[Web page edit records]
╔══
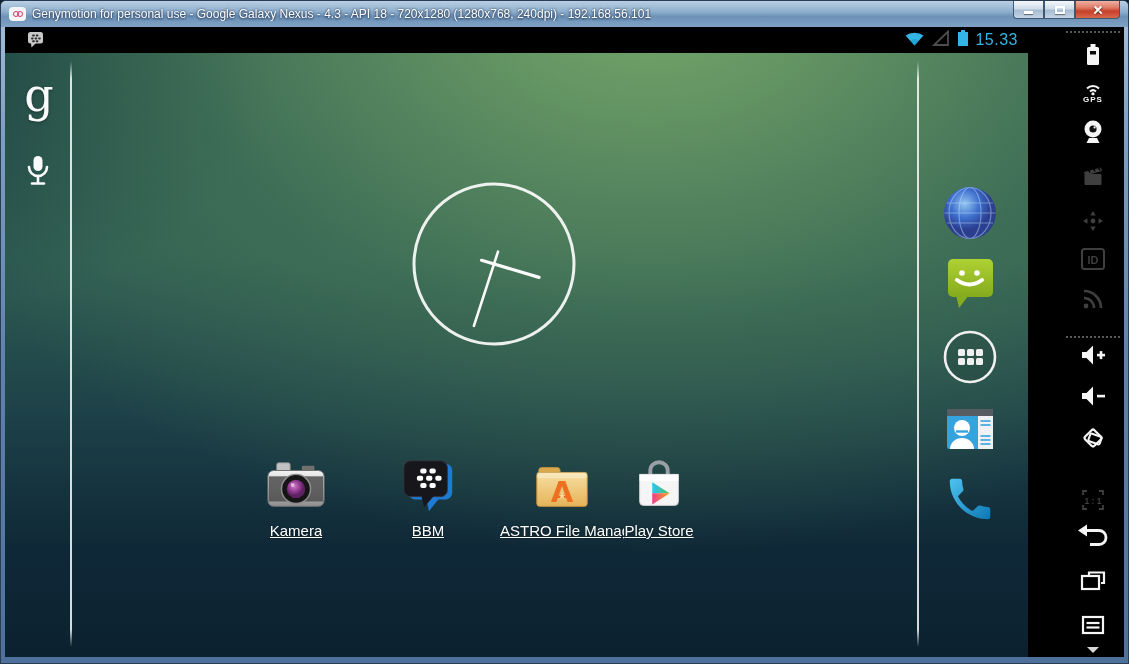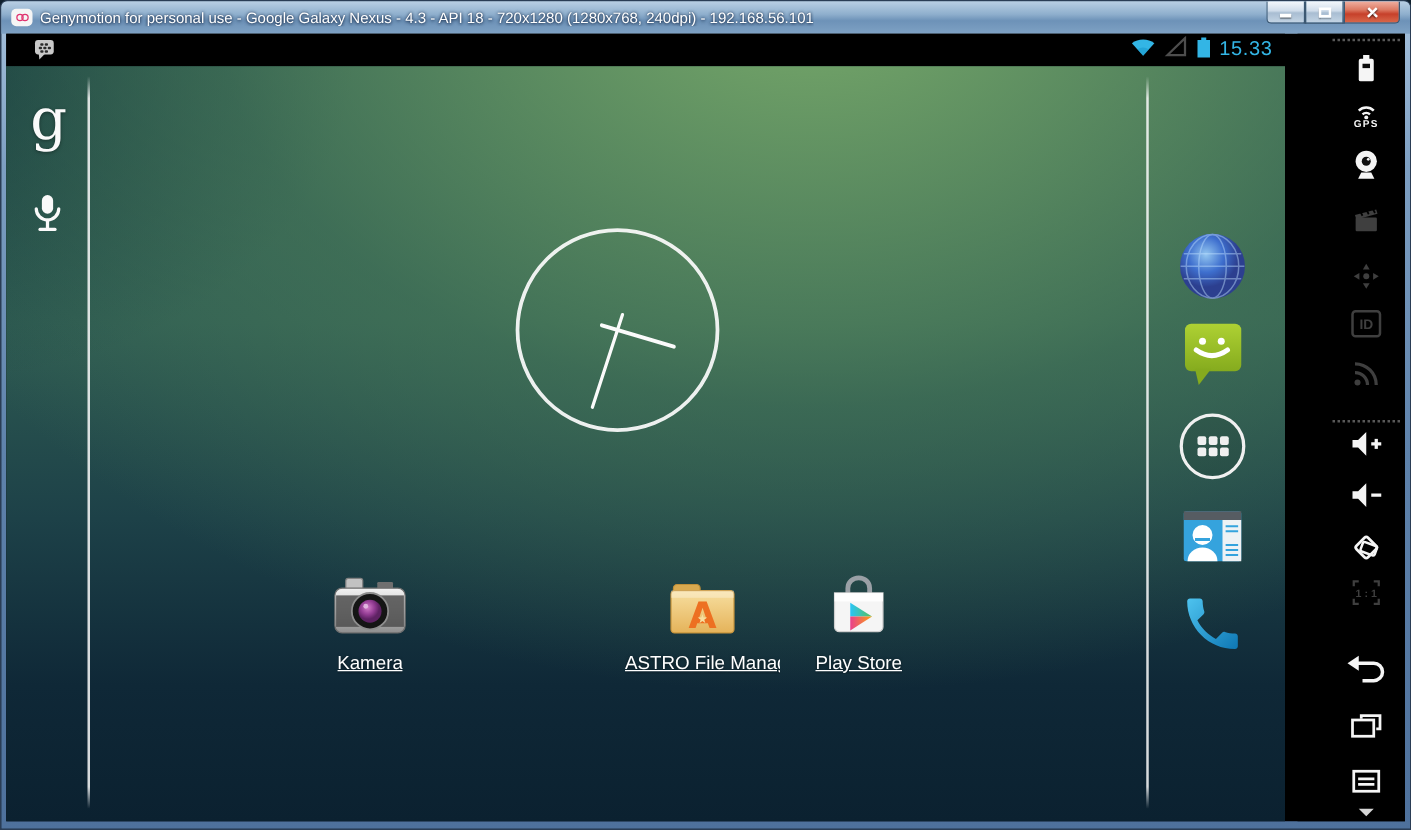--- a/index.html
+++ b/index.html
@@ -408,7 +408,7 @@
           </svg>
         </div>
 
-        <div class="gm-btn" style="top:447px;">
+        <div class="gm-btn" style="top:473px;">
           <svg width="32" height="28" viewBox="0 0 32 28">
             <g stroke="#3f3f3f" stroke-width="1.8" fill="none">
               <path d="M6,9 v-4 h4 M26,9 v-4 h-4 M6,19 v4 h4 M26,19 v4 h-4"></path>

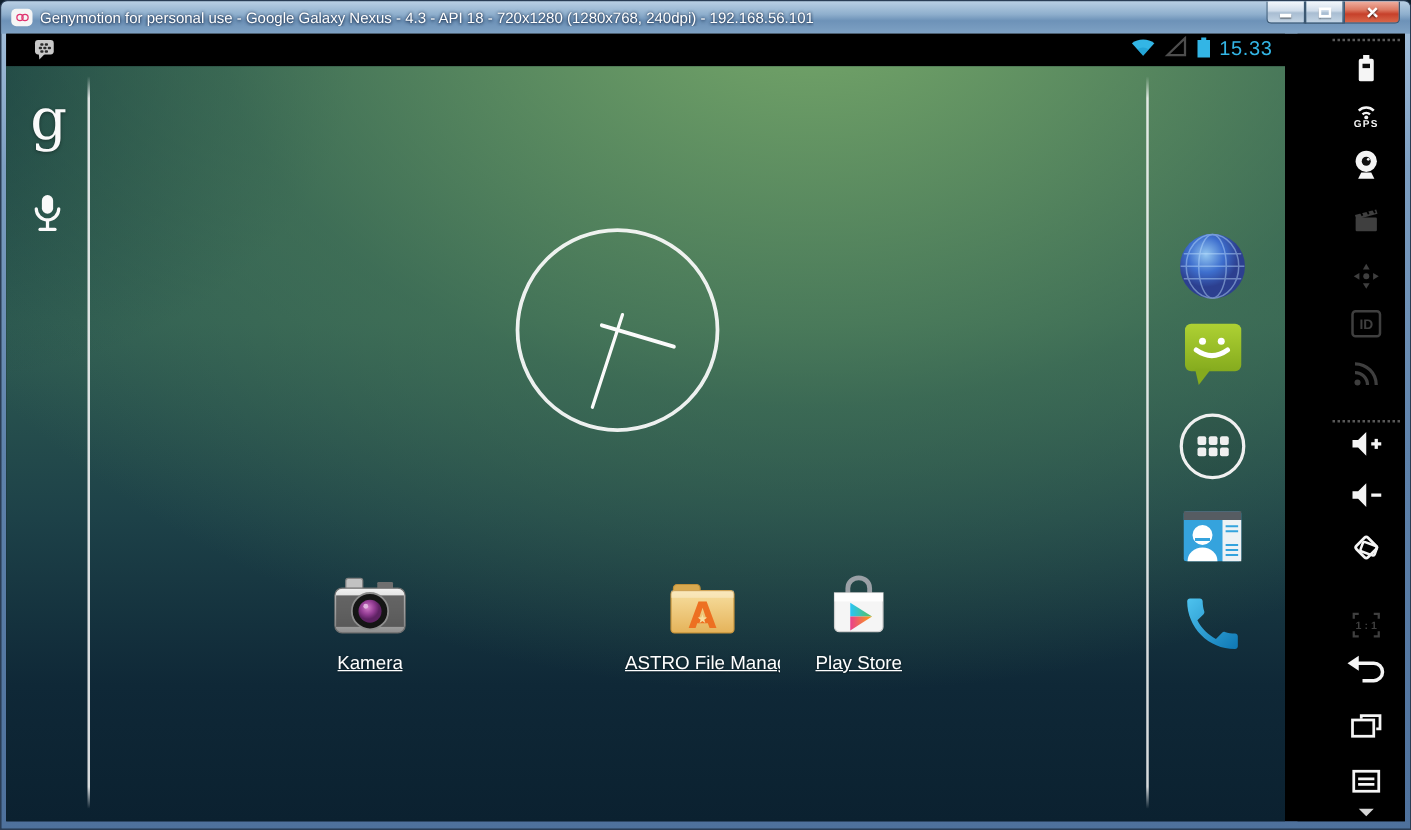--- a/index.html
+++ b/index.html
@@ -194,6 +194,24 @@
           <span class="app-label">Kamera</span>
         </div>
 
+        <div class="app" style="left:361px; top:402px;">
+          <svg width="62" height="62" viewBox="0 0 64 64">
+            <rect x="12" y="9" width="45" height="37" rx="7" fill="#1f7ad4"></rect>
+            <polygon points="30,44 44,44 33,58" fill="#1f7ad4"></polygon>
+            <rect x="7" y="6" width="45" height="37" rx="7" fill="#17171b" stroke="#35363d"></rect>
+            <polygon points="25,41 39,41 28,54" fill="#17171b"></polygon>
+            <g fill="#fdfdfd">
+              <rect x="24" y="14" width="6.5" height="5" rx="2"></rect>
+                <rect x="33.5" y="14" width="6.5" height="5" rx="2"></rect>
+              <rect x="20.5" y="21.5" width="6.5" height="5" rx="2"></rect>
+                <rect x="30" y="21.5" width="6.5" height="5" rx="2"></rect>
+                <rect x="39.5" y="21.5" width="6.5" height="5" rx="2"></rect>
+              <rect x="24" y="29" width="6.5" height="5" rx="2"></rect>
+                <rect x="33.5" y="29" width="6.5" height="5" rx="2"></rect>
+            </g>
+          </svg>
+          <span class="app-label">BBM</span>
+        </div>
 
         <div class="app" style="left:495px; top:402px;">
           <svg width="62" height="62" viewBox="0 0 64 64">

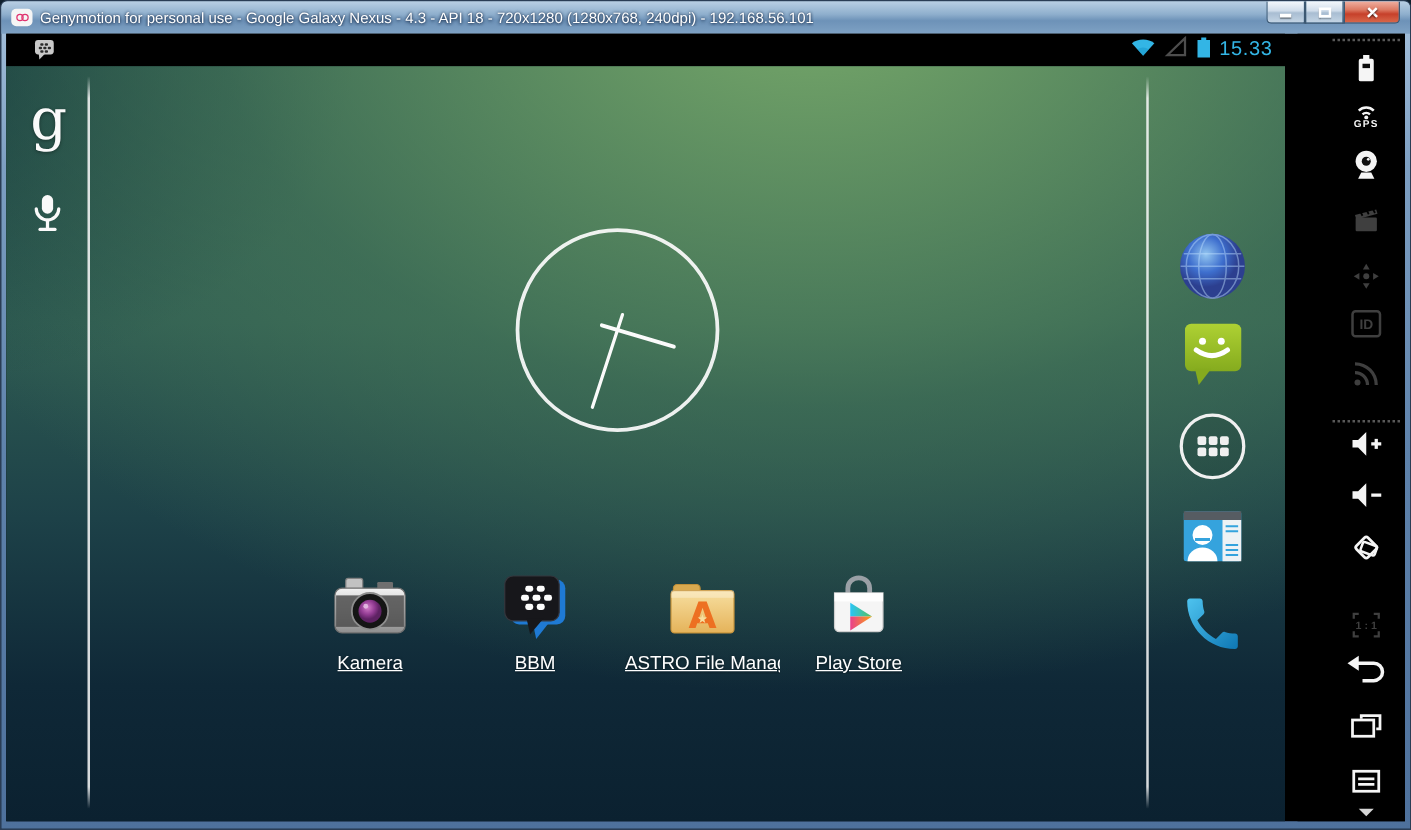--- a/index.html
+++ b/index.html
@@ -230,7 +230,7 @@
           <span class="app-label">ASTRO File Manag</span>
         </div>
 
-        <div class="app" style="left:620px; top:402px;">
+        <div class="app" style="left:592px; top:402px;">
           <svg width="62" height="62" viewBox="0 0 64 64">
             <defs>
               <linearGradient id="ptTop" x1="0" y1="0" x2="1" y2="0">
╚══
--- WORK INSTRUCTION ---
The output must be every line of the records, printed exactly, with the pictures omitted.

--- ANSWER SPACE ---
--- a/index.html
+++ b/index.html
@@ -408,7 +408,7 @@
           </svg>
         </div>
 
-        <div class="gm-btn" style="top:447px;">
+        <div class="gm-btn" style="top:473px;">
           <svg width="32" height="28" viewBox="0 0 32 28">
             <g stroke="#3f3f3f" stroke-width="1.8" fill="none">
               <path d="M6,9 v-4 h4 M26,9 v-4 h-4 M6,19 v4 h4 M26,19 v4 h-4"></path>

--- a/index.html
+++ b/index.html
@@ -194,6 +194,24 @@
           <span class="app-label">Kamera</span>
         </div>
 
+        <div class="app" style="left:361px; top:402px;">
+          <svg width="62" height="62" viewBox="0 0 64 64">
+            <rect x="12" y="9" width="45" height="37" rx="7" fill="#1f7ad4"></rect>
+            <polygon points="30,44 44,44 33,58" fill="#1f7ad4"></polygon>
+            <rect x="7" y="6" width="45" height="37" rx="7" fill="#17171b" stroke="#35363d"></rect>
+            <polygon points="25,41 39,41 28,54" fill="#17171b"></polygon>
+            <g fill="#fdfdfd">
+              <rect x="24" y="14" width="6.5" height="5" rx="2"></rect>
+                <rect x="33.5" y="14" width="6.5" height="5" rx="2"></rect>
+              <rect x="20.5" y="21.5" width="6.5" height="5" rx="2"></rect>
+                <rect x="30" y="21.5" width="6.5" height="5" rx="2"></rect>
+                <rect x="39.5" y="21.5" width="6.5" height="5" rx="2"></rect>
+              <rect x="24" y="29" width="6.5" height="5" rx="2"></rect>
+                <rect x="33.5" y="29" width="6.5" height="5" rx="2"></rect>
+            </g>
+          </svg>
+          <span class="app-label">BBM</span>
+        </div>
 
         <div class="app" style="left:495px; top:402px;">
           <svg width="62" height="62" viewBox="0 0 64 64">

--- a/index.html
+++ b/index.html
@@ -230,7 +230,7 @@
           <span class="app-label">ASTRO File Manag</span>
         </div>
 
-        <div class="app" style="left:620px; top:402px;">
+        <div class="app" style="left:592px; top:402px;">
           <svg width="62" height="62" viewBox="0 0 64 64">
             <defs>
               <linearGradient id="ptTop" x1="0" y1="0" x2="1" y2="0">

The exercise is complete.